Dormir com os olhos parcialmente abertos pode parecer algo incomum, mas essa condição é mais frequente do que muitas pessoas imaginam. Conhecida como lagoftalmo noturno, ela ocorre quando as pálpebras não conseguem se fechar completamente durante o sono, deixando parte da superfície dos olhos exposta.

Na maioria dos casos, a própria pessoa não percebe que isso acontece. Muitas vezes, quem nota é um familiar ou companheiro. Apesar de parecer apenas uma curiosidade, essa condição pode causar desconforto ocular e, quando persistente, aumentar o risco de problemas na saúde dos olhos.

Por que algumas pessoas dormem de olhos abertos?

O fechamento das pálpebras depende do funcionamento adequado dos músculos da face e dos nervos responsáveis por esse movimento. Alterações nessas estruturas, características anatômicas das pálpebras, cicatrizes, traumas ou algumas doenças neurológicas podem dificultar o fechamento completo dos olhos durante o sono.

Em outras situações, o lagoftalmo pode estar relacionado ao envelhecimento natural, que reduz a firmeza dos tecidos ao redor dos olhos, ou até mesmo a alterações temporárias após procedimentos cirúrgicos. Por isso, identificar a causa é essencial para definir o tratamento mais adequado.

Quais são os sintomas?

Ao acordar, é comum sentir os olhos secos, ardendo ou com sensação de areia. Vermelhidão, visão embaçada nas primeiras horas da manhã, excesso de lacrimejamento e sensibilidade à luz também podem ocorrer, já que a superfície ocular permanece exposta por várias horas durante a noite.

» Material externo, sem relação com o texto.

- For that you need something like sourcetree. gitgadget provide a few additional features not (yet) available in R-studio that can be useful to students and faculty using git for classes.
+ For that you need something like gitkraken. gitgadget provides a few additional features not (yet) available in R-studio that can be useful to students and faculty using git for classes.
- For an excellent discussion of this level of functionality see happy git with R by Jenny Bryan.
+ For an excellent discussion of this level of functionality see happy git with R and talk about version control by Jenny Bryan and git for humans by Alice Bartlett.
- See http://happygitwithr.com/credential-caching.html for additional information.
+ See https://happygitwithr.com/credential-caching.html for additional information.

Quando o problema não é tratado, a falta de proteção da córnea pode favorecer irritações frequentes, pequenas lesões e até infecções. Em casos mais graves, essa exposição contínua pode comprometer a saúde da visão e exigir tratamentos mais específicos.

Como é feito o diagnóstico?

O diagnóstico começa com uma avaliação oftalmológica detalhada. Além de examinar as pálpebras e a superfície dos olhos, o especialista pode investigar se existe alguma alteração neurológica, muscular ou anatômica responsável pelo fechamento incompleto durante o sono.

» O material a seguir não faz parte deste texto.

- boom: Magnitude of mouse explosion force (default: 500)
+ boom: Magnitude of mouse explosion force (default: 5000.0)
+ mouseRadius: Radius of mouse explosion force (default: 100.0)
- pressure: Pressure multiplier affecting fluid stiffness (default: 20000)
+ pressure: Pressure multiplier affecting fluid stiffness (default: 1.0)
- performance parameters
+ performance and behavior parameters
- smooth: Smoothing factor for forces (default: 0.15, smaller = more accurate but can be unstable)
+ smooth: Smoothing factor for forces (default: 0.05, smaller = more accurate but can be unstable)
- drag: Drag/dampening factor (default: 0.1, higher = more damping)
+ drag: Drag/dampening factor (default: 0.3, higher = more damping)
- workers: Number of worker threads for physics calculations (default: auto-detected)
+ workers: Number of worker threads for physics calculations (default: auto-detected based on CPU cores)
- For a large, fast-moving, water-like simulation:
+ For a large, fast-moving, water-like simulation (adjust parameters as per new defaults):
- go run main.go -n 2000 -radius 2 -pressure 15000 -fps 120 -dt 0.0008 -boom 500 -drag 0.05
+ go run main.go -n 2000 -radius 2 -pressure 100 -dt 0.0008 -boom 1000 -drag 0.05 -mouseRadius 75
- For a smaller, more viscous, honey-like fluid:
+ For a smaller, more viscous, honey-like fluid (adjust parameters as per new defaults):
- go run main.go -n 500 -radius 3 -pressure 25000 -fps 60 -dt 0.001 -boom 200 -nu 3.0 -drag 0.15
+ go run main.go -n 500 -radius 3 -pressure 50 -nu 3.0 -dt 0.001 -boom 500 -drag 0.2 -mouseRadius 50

Muitas vezes, o relato de sintomas ao acordar e a observação feita por familiares ajudam na identificação do problema. Quanto mais cedo a condição for reconhecida, maiores são as chances de evitar complicações e preservar a saúde ocular.

Existe tratamento?

Sim. O tratamento depende da causa e da intensidade do lagoftalmo noturno. Em casos leves, podem ser indicados colírios lubrificantes, pomadas oftálmicas e outras medidas para manter os olhos protegidos durante o sono e evitar o ressecamento da córnea.

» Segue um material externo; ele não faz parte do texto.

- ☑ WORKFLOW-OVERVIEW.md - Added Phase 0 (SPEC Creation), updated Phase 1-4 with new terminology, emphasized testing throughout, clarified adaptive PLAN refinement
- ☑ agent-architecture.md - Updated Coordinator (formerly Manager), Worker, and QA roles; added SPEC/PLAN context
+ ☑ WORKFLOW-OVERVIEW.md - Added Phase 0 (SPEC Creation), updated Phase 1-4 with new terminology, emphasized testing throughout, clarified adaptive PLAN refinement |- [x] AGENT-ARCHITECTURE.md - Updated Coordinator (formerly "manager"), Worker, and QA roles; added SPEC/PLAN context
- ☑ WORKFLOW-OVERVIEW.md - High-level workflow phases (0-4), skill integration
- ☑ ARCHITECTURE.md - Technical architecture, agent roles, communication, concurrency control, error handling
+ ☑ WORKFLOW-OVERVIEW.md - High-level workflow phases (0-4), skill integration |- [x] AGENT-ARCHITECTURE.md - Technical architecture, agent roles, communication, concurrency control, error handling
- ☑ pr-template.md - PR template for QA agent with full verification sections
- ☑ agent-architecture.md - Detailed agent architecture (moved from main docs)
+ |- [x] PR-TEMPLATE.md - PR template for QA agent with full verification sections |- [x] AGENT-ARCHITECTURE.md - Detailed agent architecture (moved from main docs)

Quando há alterações mais importantes nas pálpebras ou nos músculos da face, podem ser necessários procedimentos específicos para restaurar o fechamento adequado dos olhos. Se você costuma acordar com desconforto ocular frequente ou foi informado de que dorme de olhos abertos, procure um oftalmologista. Um diagnóstico precoce pode evitar complicações e garantir mais conforto e qualidade de vida.